Há baladas de piano capazes de mover o mundo. E depois há “Room” que vem de mansinho com doçuras cândidas capazes de servir de refúgio para todas as mágoas de uma vida. Uma âncora secretista tranquila e insegura que com uma delicadeza refinada e a sobriedade de um sobretudo de inverno deslumbra com a timidez melancólica de uma leoa sueca que ignora o facto da sua voz delicodoce sobre a toada de teclas de piano à média-luz reflectirem no seu eco um abandono galvanizador capaz de trazer o mundo a seus pés.

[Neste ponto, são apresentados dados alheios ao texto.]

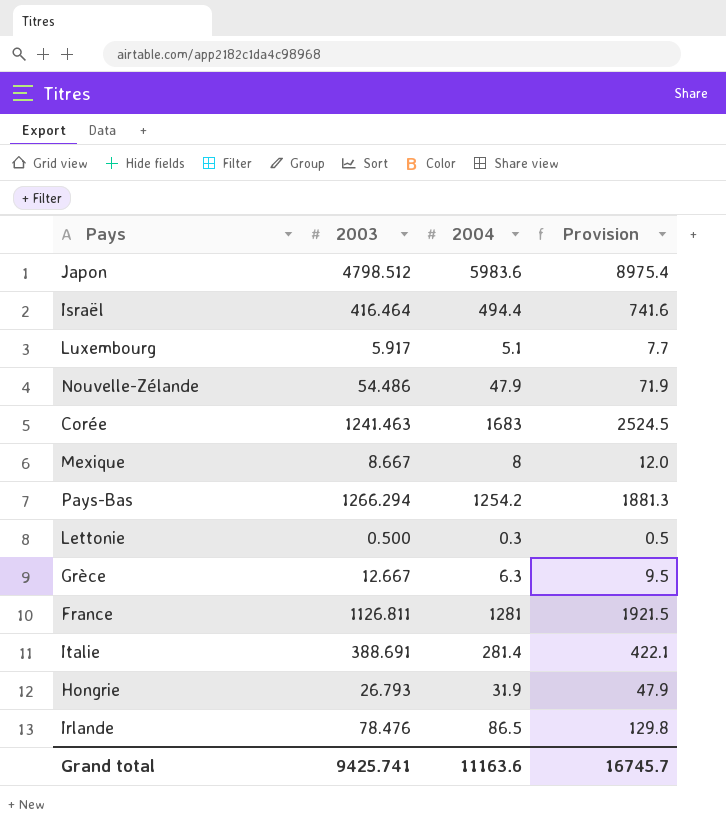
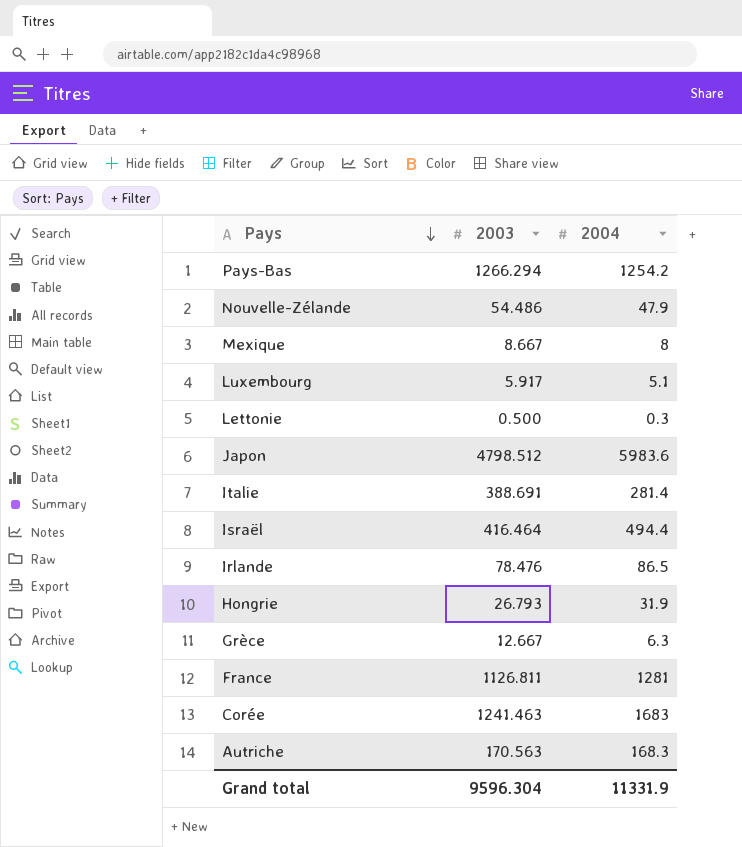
row order: none -> Pays descending
column Provision | formula: [2004] * 1.5 -> none
row Autriche: none -> 170.563 | 168.3
Grand total | 2003: 9425.741 -> 9596.304
Grand total | 2004: 11163.6 -> 11331.9

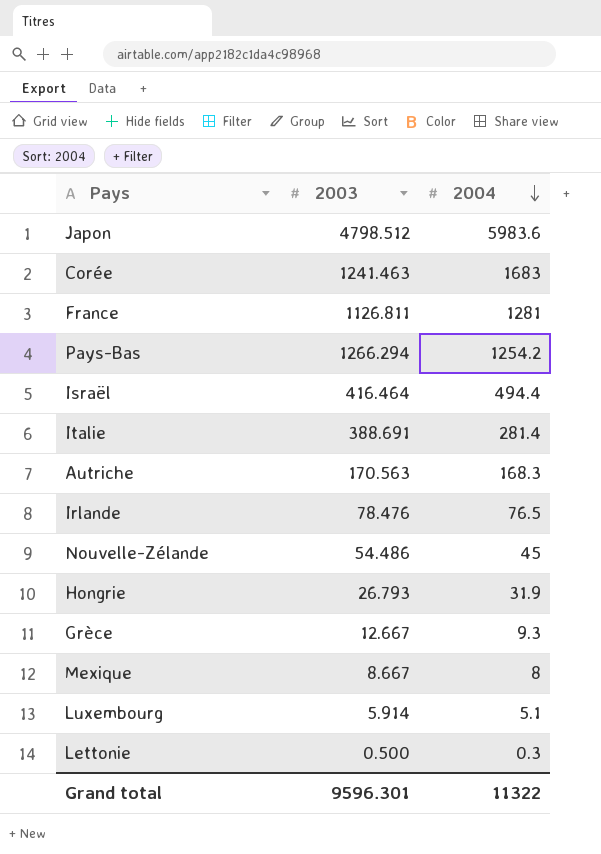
row order: Pays descending -> 2004 descending
Irlande | 2004: 86.5 -> 76.5
Nouvelle-Zélande | 2004: 47.9 -> 45
Grèce | 2004: 6.3 -> 9.3
Luxembourg | 2003: 5.917 -> 5.914
Grand total | 2003: 9596.304 -> 9596.301
Grand total | 2004: 11331.9 -> 11322

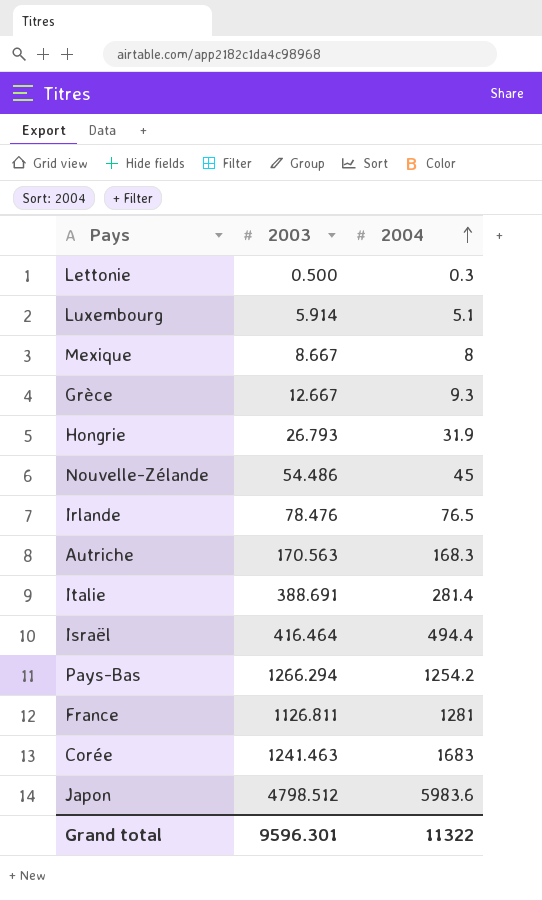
row order: 2004 descending -> 2004 ascending

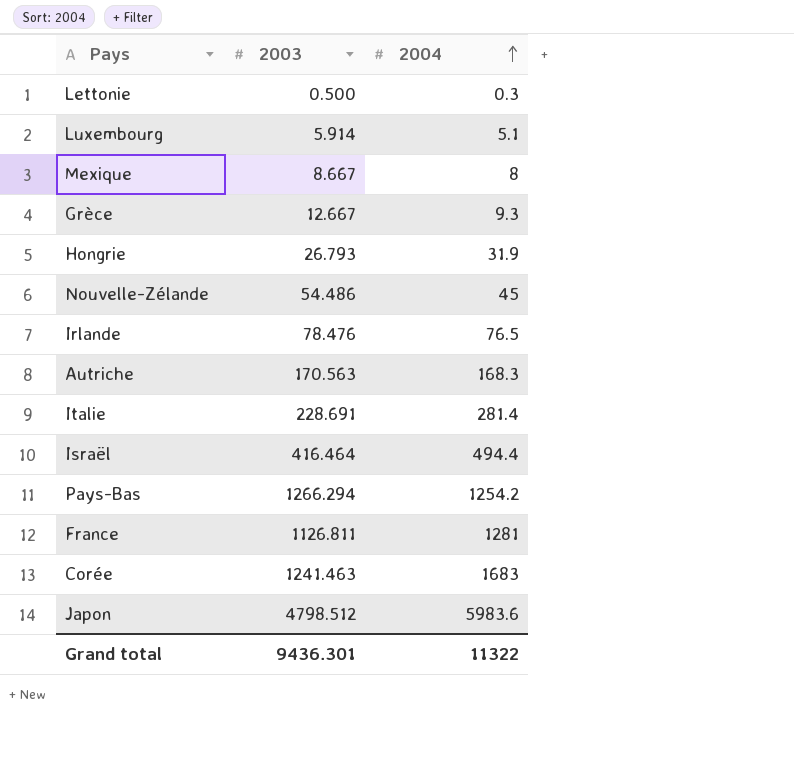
Italie | 2003: 388.691 -> 228.691
Grand total | 2003: 9596.301 -> 9436.301

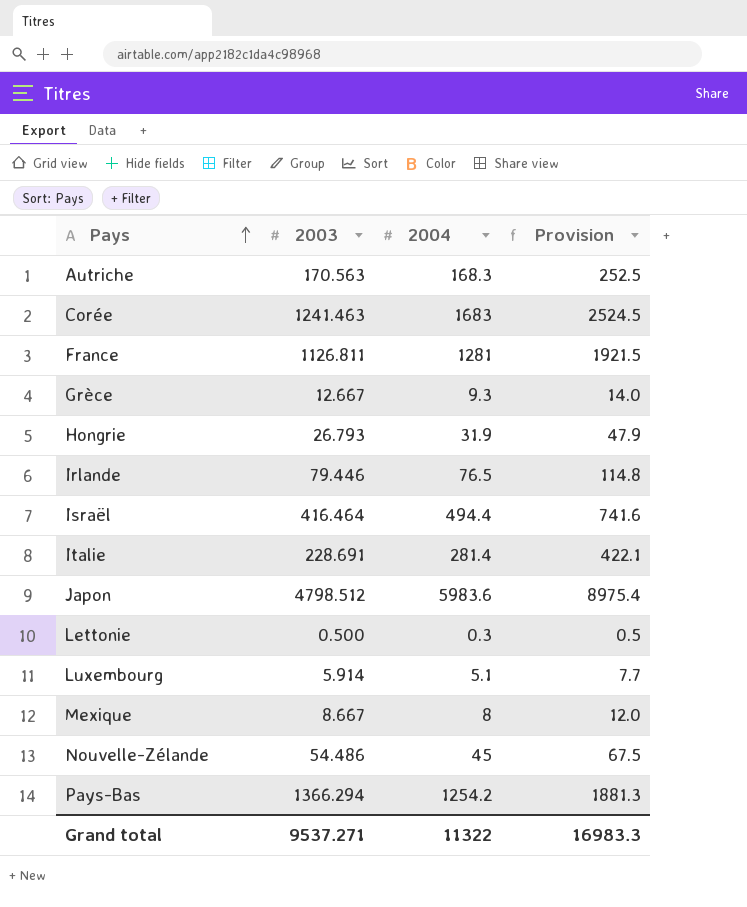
row order: 2004 ascending -> Pays ascending
column Provision | formula: none -> [2004] * 1.5
Irlande | 2003: 78.476 -> 79.446
Pays-Bas | 2003: 1266.294 -> 1366.294
Grand total | 2003: 9436.301 -> 9537.271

O quarto de Sea Lion é esparso, expansivo, confessional e denota a mesma rebeldia repousada de Cat Power ou Kate Bush.  O quarto de Sea Lion desperta estados nostálgicos, abate euforias, sufoca marés e embala os sentidos, segreda contradições, testemunha paradoxos. Nas palavras de Linn, “Room” explora “the art of needing somebody versus not needing anybody at all, and what is best and how to balance it.” E acrescenta,

I recorded ‘Room’ after a week of frustration where i couldn’t record anything that didn’t feel like crap and I was unsure whether to push it any further or to just give up. I always struggle with knowing when to rest or when to keep going. It was around midnight and I just felt really frustrated with myself, so i made some coffee and then i went out for a long walk and when I got back I decided to try one more time and I wrote and recorded it within an hour or so.

“Room” é a primeira gravação de Linn Osterberg desde os dois EPs – Big Moon EP (Early Songs) e Cobra Eyes EP – lançados no ano passado pela Turnstile, casa-mãe de Perfume Genius, Christopher Owens e Cate Le Bon. Sem data de lançamento definida, o longa-duração de estreia de Sea Lion chegará ainda este ano.